» **Problem**
The answer is to be the lines below that lie between the line holding "Kademe 3: 9 x 0.01 = 0.09 -> 6 x 0.01 = 0.06" and the line holding "0250 pump case", inclusive, transcribed exactly and free of pictures.

» **Input data**

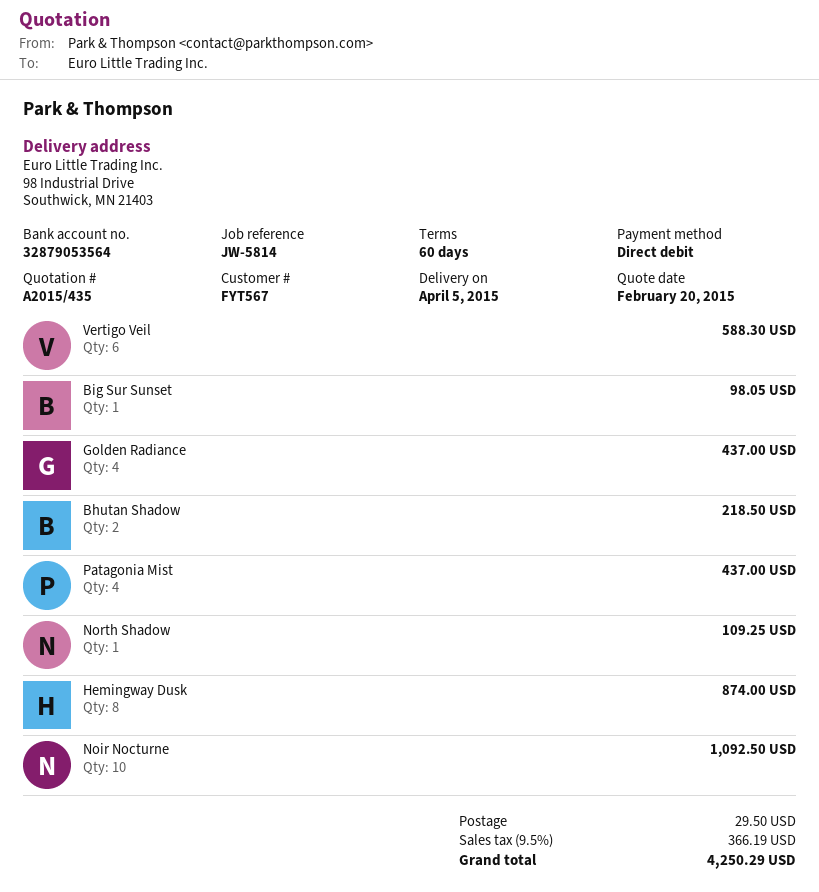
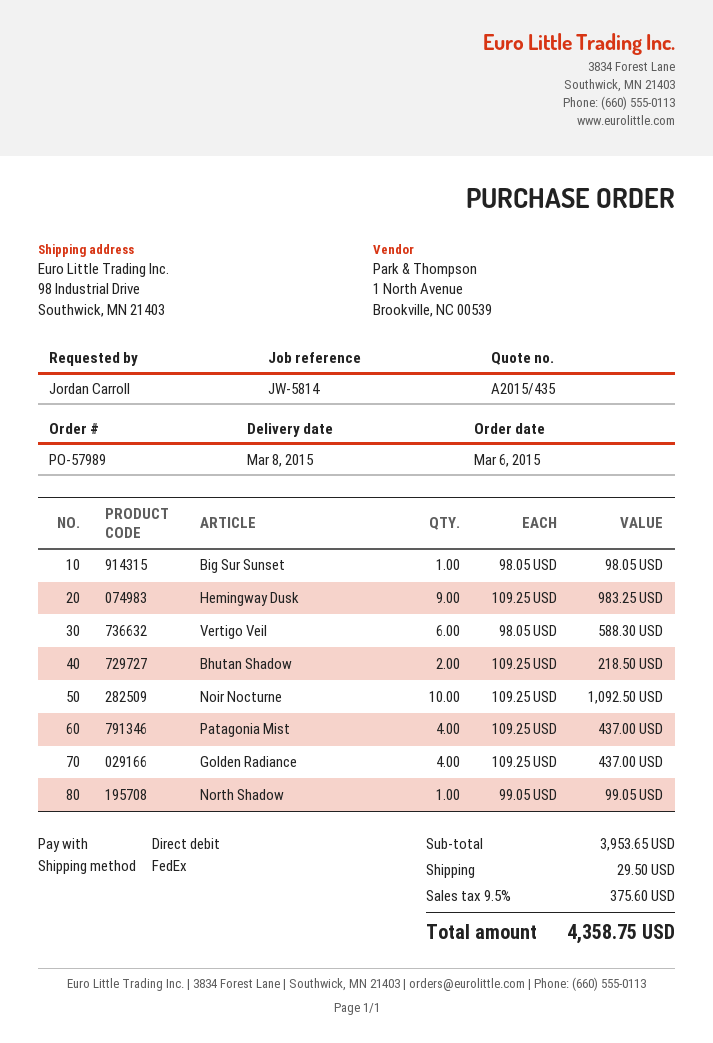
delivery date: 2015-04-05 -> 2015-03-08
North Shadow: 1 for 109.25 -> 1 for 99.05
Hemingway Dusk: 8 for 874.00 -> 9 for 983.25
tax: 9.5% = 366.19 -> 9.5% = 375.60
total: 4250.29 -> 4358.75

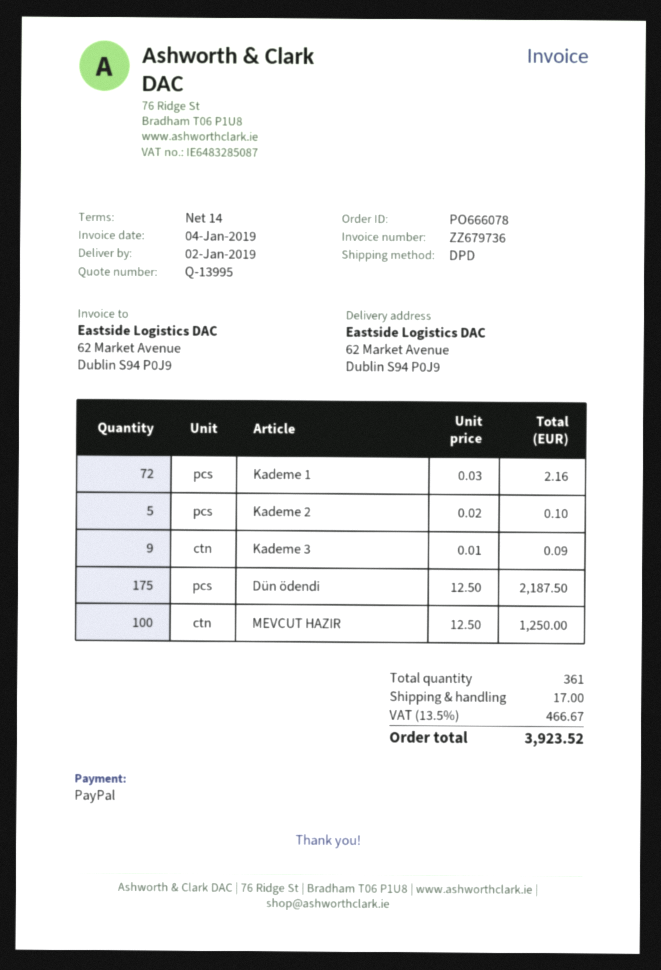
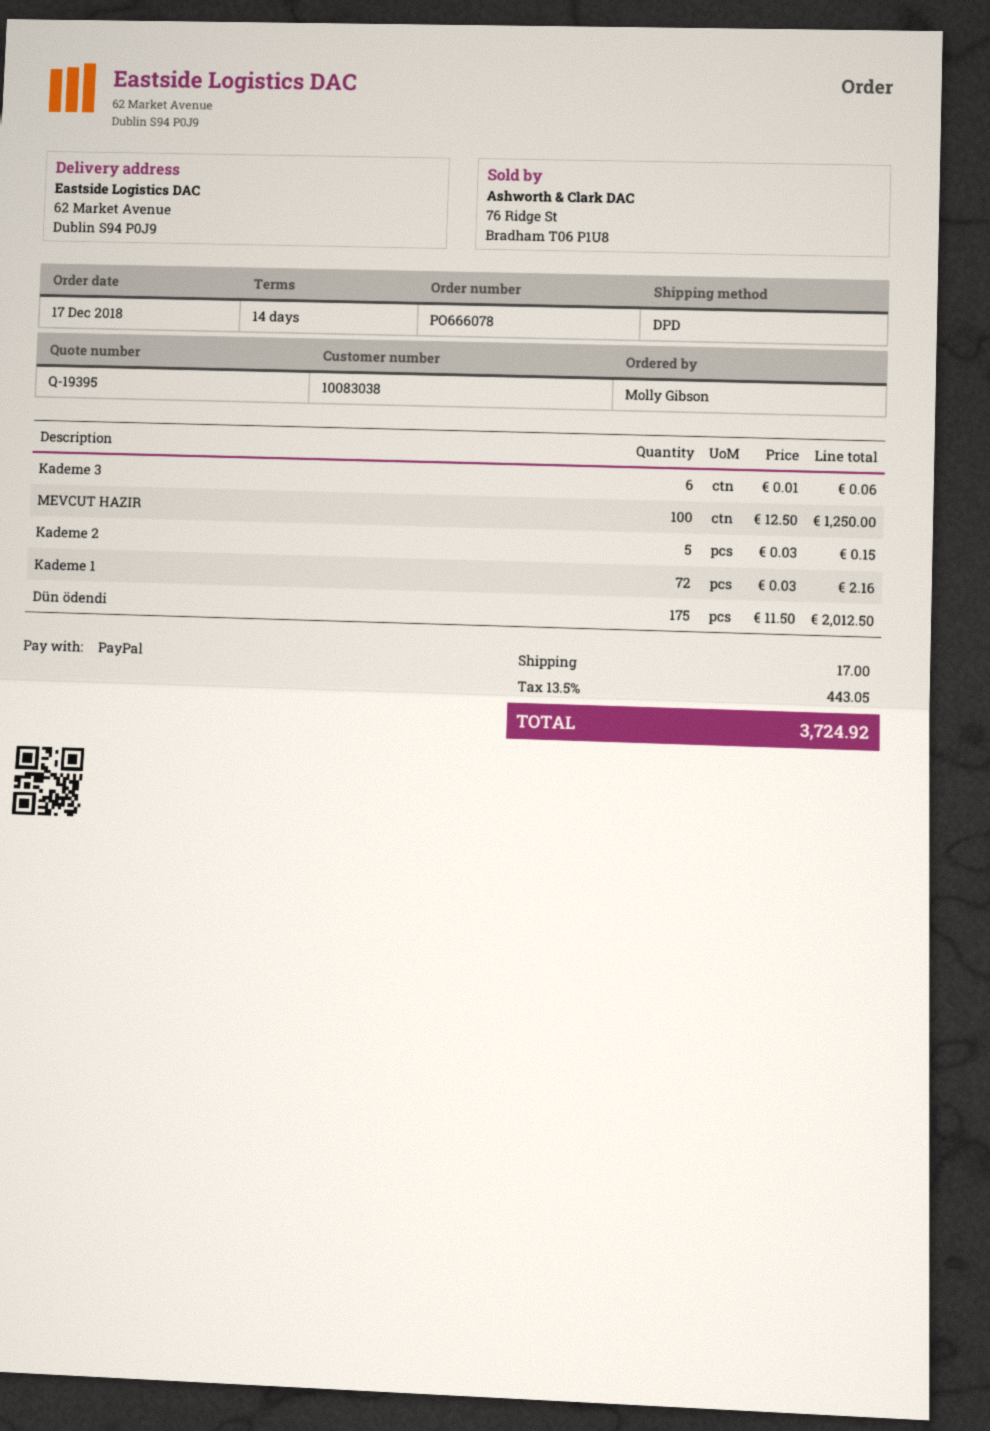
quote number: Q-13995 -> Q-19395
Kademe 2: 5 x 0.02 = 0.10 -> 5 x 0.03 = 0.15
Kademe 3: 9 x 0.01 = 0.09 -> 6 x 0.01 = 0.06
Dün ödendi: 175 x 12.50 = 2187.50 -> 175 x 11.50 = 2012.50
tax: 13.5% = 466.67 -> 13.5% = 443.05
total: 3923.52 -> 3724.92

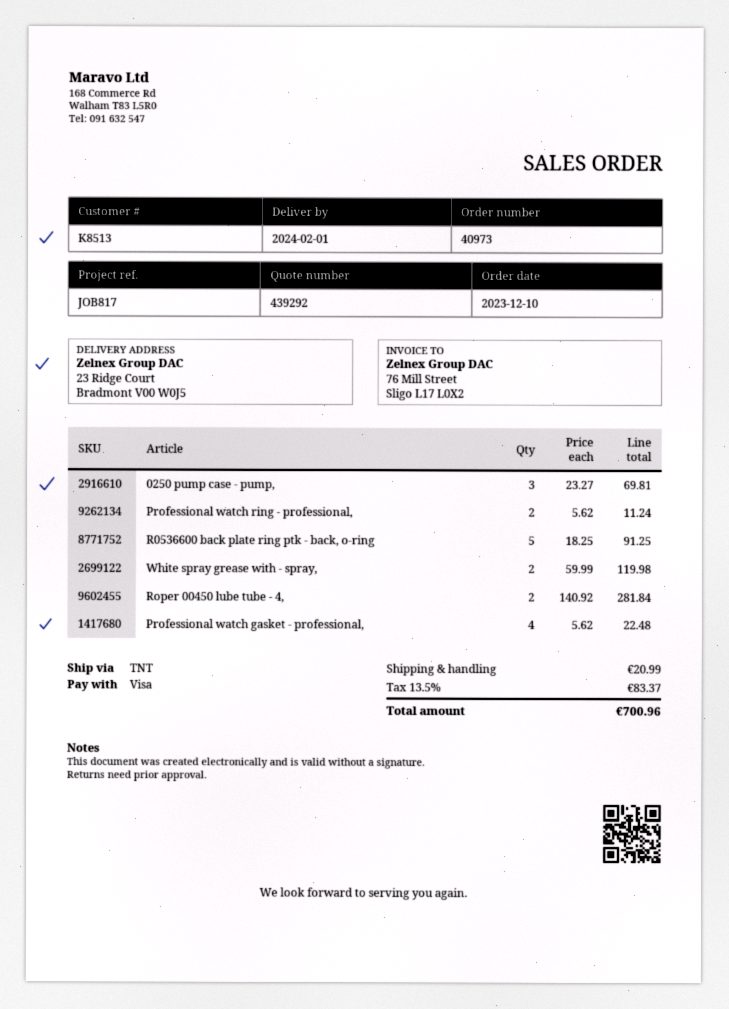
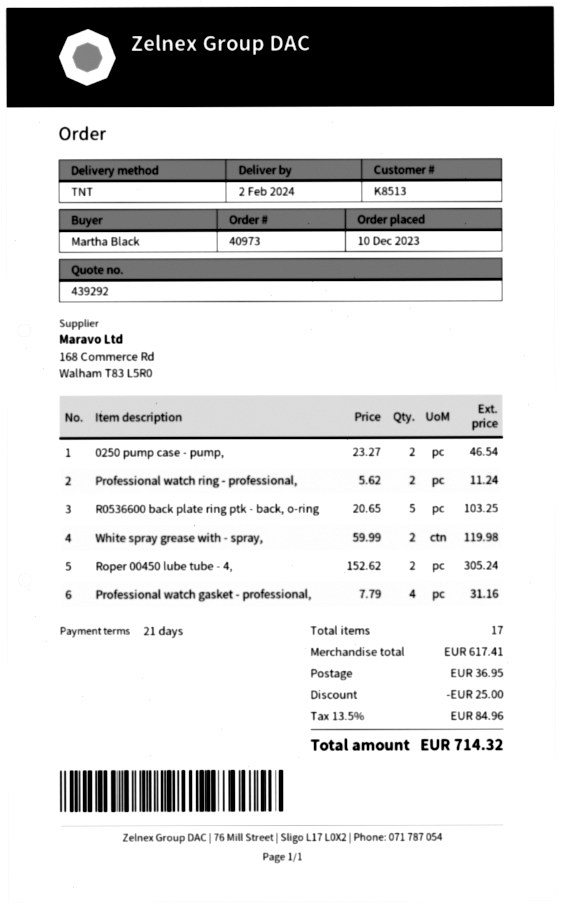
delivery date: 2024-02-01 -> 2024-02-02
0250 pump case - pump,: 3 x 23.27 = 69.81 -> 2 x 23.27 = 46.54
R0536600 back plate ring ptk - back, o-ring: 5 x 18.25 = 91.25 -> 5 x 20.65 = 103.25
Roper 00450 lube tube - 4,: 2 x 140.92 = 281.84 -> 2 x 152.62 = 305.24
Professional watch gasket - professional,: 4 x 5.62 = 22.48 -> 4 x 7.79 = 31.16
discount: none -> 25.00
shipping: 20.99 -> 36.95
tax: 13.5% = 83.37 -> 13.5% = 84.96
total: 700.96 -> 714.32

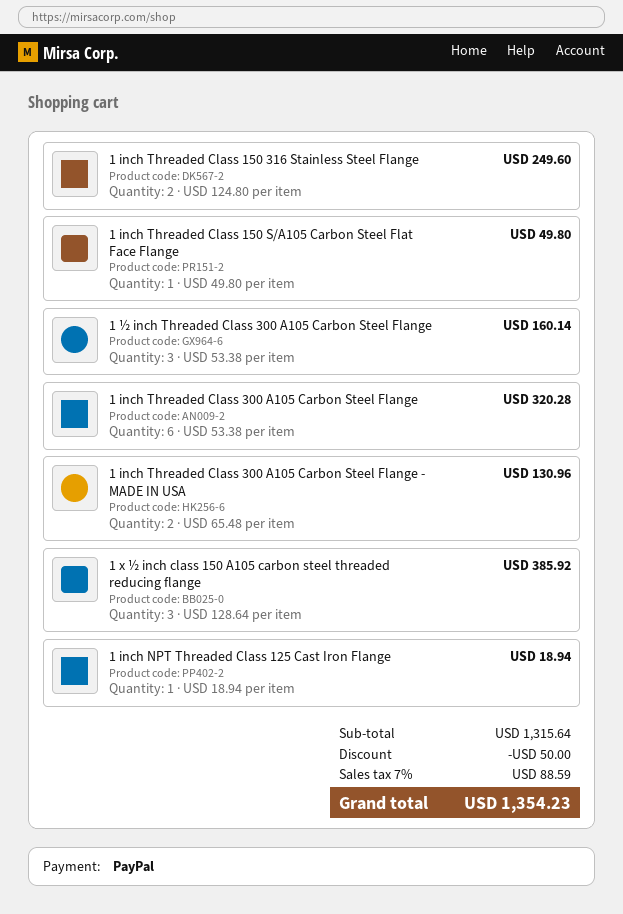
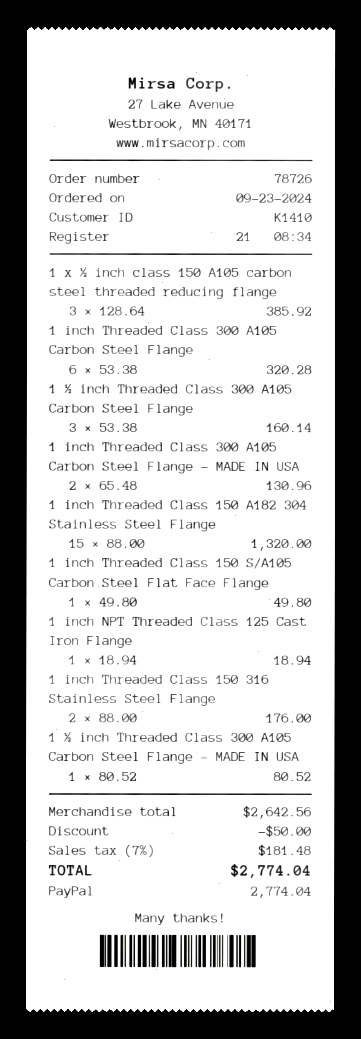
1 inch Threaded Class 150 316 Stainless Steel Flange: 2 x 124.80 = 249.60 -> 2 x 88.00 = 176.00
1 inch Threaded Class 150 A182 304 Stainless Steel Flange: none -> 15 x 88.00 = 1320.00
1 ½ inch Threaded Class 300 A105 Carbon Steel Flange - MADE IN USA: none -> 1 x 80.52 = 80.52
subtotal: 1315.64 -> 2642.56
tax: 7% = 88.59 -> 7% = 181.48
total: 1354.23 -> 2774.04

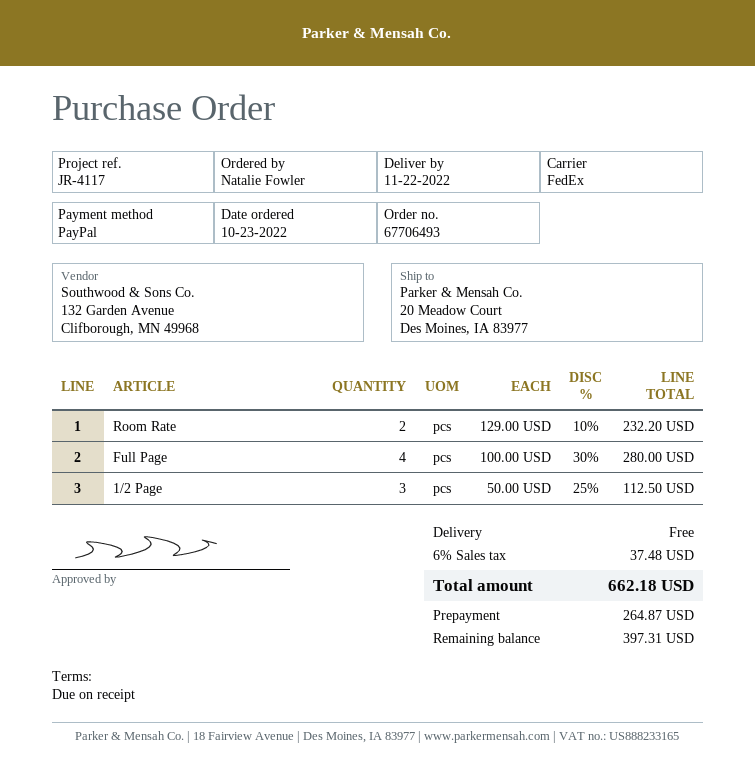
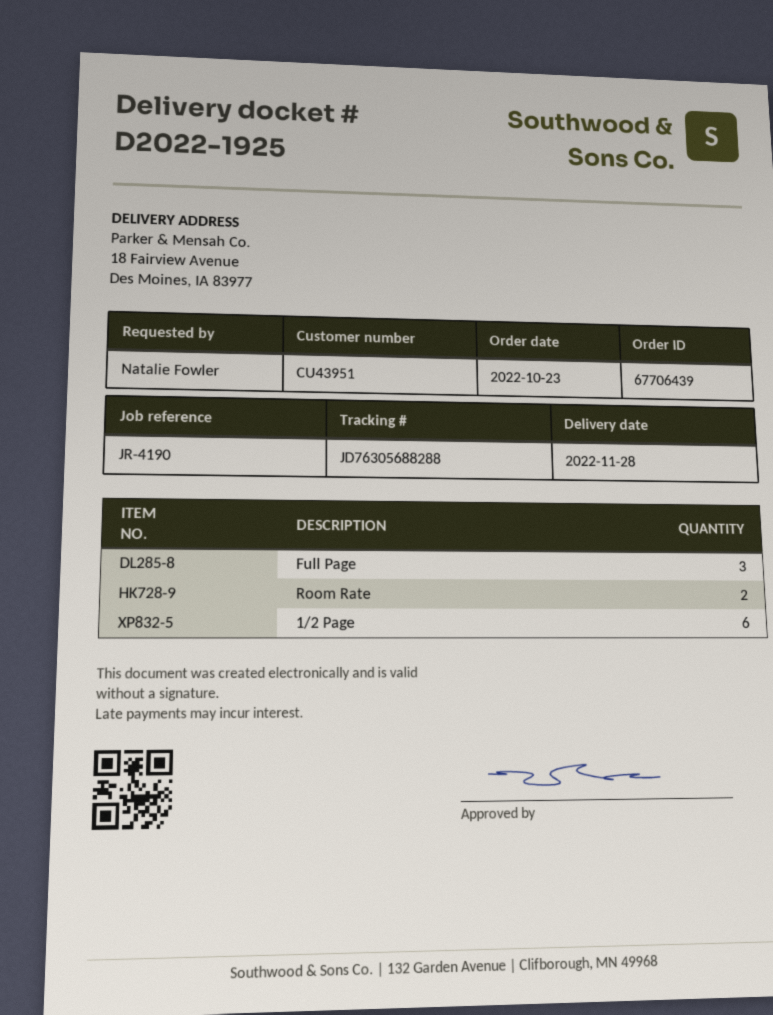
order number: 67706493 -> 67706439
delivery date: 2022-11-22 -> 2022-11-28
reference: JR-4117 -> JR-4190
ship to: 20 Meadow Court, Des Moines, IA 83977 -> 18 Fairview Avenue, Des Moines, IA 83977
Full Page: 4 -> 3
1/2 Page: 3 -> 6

» **Answer to the problem**
Kademe 3: 9 x 0.01 = 0.09 -> 6 x 0.01 = 0.06
Dün ödendi: 175 x 12.50 = 2187.50 -> 175 x 11.50 = 2012.50
tax: 13.5% = 466.67 -> 13.5% = 443.05
total: 3923.52 -> 3724.92

delivery date: 2024-02-01 -> 2024-02-02
0250 pump case - pump,: 3 x 23.27 = 69.81 -> 2 x 23.27 = 46.54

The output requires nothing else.